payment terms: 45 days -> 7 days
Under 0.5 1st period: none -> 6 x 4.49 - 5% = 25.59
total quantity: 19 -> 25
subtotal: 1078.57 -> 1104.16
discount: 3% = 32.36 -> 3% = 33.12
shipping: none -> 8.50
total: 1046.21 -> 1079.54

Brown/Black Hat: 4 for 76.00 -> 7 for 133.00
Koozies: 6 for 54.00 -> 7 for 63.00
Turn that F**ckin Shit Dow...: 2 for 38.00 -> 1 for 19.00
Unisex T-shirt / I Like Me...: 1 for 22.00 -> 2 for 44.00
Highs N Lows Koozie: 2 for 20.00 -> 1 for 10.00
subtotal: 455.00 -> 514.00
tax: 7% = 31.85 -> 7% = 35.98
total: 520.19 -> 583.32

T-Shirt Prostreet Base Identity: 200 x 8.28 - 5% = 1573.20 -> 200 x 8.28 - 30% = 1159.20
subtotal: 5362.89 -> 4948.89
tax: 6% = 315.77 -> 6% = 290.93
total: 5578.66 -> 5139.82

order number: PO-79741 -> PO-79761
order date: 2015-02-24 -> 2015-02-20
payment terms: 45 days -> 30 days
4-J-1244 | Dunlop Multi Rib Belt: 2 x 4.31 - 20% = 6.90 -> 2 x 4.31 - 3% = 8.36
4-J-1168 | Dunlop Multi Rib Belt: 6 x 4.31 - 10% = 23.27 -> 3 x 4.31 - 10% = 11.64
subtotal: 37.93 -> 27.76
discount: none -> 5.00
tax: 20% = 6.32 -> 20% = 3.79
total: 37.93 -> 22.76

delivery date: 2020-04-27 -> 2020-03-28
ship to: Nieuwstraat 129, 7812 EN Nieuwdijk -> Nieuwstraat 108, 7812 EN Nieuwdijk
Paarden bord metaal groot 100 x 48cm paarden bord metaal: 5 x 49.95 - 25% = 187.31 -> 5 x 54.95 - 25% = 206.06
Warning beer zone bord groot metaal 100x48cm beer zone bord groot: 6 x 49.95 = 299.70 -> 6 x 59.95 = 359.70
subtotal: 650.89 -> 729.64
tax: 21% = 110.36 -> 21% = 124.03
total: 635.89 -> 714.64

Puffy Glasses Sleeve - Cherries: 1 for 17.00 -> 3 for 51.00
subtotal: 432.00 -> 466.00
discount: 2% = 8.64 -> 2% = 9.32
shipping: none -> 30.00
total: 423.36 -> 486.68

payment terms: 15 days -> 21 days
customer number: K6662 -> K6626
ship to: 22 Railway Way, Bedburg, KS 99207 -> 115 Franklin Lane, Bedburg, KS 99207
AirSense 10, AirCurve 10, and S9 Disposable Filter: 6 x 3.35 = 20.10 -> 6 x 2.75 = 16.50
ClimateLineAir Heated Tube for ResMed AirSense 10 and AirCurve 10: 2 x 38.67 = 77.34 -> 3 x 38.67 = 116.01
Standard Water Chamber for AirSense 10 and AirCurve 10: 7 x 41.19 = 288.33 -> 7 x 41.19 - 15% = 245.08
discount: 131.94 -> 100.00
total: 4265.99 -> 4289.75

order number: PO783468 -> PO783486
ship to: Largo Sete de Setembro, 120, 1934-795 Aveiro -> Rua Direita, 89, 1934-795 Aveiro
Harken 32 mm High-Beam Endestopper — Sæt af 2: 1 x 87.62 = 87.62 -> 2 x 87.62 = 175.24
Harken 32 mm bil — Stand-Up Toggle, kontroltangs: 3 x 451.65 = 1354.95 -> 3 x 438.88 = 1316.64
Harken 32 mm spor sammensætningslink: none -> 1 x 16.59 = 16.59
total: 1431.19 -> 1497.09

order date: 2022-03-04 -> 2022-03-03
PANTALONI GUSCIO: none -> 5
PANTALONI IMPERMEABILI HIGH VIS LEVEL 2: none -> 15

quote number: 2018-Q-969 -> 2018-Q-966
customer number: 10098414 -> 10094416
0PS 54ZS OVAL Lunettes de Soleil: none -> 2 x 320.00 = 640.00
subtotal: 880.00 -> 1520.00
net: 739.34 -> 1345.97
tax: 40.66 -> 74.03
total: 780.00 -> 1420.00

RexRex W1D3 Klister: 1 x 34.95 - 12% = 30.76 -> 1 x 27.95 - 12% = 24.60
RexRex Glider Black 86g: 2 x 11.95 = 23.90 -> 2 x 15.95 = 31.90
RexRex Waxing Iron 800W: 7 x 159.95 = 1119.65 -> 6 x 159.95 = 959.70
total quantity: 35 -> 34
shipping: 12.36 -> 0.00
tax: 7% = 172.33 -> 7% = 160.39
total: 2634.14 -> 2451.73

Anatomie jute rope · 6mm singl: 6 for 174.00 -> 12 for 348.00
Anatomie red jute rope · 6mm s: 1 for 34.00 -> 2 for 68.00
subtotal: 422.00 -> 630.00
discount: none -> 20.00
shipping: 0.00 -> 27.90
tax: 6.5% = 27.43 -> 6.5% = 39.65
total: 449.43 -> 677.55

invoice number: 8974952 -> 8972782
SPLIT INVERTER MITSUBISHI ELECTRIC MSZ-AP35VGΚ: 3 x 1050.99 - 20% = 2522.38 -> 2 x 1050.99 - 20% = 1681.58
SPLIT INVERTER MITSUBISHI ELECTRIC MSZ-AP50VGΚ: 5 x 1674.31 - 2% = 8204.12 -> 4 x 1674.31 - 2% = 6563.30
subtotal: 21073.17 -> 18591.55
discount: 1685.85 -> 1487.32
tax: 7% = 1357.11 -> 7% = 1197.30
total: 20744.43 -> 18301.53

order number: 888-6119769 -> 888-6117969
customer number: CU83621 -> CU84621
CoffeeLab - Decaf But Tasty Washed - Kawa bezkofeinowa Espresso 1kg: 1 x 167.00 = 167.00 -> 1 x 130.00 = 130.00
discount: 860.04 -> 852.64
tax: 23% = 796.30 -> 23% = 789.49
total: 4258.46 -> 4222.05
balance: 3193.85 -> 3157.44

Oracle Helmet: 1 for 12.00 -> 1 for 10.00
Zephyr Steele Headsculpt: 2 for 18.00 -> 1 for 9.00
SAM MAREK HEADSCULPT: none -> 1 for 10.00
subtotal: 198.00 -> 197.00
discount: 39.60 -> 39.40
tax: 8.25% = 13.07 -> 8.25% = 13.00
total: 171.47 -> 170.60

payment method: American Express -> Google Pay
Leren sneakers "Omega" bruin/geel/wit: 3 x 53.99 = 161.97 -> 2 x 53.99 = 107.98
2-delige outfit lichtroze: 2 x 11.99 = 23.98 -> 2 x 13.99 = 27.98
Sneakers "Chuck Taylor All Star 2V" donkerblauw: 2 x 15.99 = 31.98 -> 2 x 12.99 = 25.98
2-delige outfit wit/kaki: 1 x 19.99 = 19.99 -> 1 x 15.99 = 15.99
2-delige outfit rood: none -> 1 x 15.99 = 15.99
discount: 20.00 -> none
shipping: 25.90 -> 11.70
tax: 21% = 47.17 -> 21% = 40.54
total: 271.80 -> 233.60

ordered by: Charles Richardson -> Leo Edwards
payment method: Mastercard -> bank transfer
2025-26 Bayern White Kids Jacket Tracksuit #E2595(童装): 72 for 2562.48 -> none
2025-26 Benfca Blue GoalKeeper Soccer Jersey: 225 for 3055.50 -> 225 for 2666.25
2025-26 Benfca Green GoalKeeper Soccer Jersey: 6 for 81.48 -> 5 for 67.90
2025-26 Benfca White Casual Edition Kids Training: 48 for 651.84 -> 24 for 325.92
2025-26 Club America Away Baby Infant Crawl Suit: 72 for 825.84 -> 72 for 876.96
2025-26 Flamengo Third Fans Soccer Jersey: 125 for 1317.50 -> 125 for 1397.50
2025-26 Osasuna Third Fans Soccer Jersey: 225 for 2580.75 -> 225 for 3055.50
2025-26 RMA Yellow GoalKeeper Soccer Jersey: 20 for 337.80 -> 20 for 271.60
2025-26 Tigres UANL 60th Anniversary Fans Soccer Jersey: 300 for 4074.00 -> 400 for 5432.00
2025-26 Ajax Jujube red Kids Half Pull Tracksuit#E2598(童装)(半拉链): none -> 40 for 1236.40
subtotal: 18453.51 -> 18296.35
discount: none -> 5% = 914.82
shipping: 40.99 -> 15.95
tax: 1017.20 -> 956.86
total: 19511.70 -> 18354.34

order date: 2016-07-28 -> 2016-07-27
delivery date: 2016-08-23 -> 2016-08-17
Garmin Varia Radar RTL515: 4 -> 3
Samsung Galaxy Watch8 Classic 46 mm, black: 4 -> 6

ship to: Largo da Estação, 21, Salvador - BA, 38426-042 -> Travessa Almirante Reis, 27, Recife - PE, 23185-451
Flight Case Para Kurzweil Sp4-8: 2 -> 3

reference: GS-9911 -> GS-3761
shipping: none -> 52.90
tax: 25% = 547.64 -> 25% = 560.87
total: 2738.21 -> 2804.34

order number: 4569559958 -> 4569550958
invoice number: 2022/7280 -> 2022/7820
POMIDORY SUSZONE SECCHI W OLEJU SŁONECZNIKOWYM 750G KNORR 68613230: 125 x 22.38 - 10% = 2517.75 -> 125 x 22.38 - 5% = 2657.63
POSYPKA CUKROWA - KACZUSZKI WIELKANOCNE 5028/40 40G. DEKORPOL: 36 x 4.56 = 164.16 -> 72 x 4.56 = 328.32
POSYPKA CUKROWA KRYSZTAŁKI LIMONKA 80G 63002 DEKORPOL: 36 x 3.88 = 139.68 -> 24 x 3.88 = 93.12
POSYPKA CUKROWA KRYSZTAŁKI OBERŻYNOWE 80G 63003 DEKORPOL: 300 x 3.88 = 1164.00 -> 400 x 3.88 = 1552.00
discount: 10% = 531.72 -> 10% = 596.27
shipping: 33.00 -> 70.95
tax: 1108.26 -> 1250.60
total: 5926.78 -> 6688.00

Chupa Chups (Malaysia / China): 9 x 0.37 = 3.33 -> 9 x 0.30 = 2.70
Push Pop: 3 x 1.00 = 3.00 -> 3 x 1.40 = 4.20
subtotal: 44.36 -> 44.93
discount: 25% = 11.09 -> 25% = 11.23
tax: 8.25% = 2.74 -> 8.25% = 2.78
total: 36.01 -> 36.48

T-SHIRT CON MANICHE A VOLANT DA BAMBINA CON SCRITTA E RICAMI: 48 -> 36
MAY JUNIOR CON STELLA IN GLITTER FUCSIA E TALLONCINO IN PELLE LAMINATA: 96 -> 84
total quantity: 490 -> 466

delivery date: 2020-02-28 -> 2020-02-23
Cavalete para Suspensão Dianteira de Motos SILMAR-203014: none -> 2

▬▬▬▬▬▬

■ Instructions for the task
Across the listing above, report every line where "ELECTRIC" occurs.

■ Task response
SPLIT INVERTER MITSUBISHI ELECTRIC MSZ-AP35VGΚ: 3 x 1050.99 - 20% = 2522.38 -> 2 x 1050.99 - 20% = 1681.58
SPLIT INVERTER MITSUBISHI ELECTRIC MSZ-AP50VGΚ: 5 x 1674.31 - 2% = 8204.12 -> 4 x 1674.31 - 2% = 6563.30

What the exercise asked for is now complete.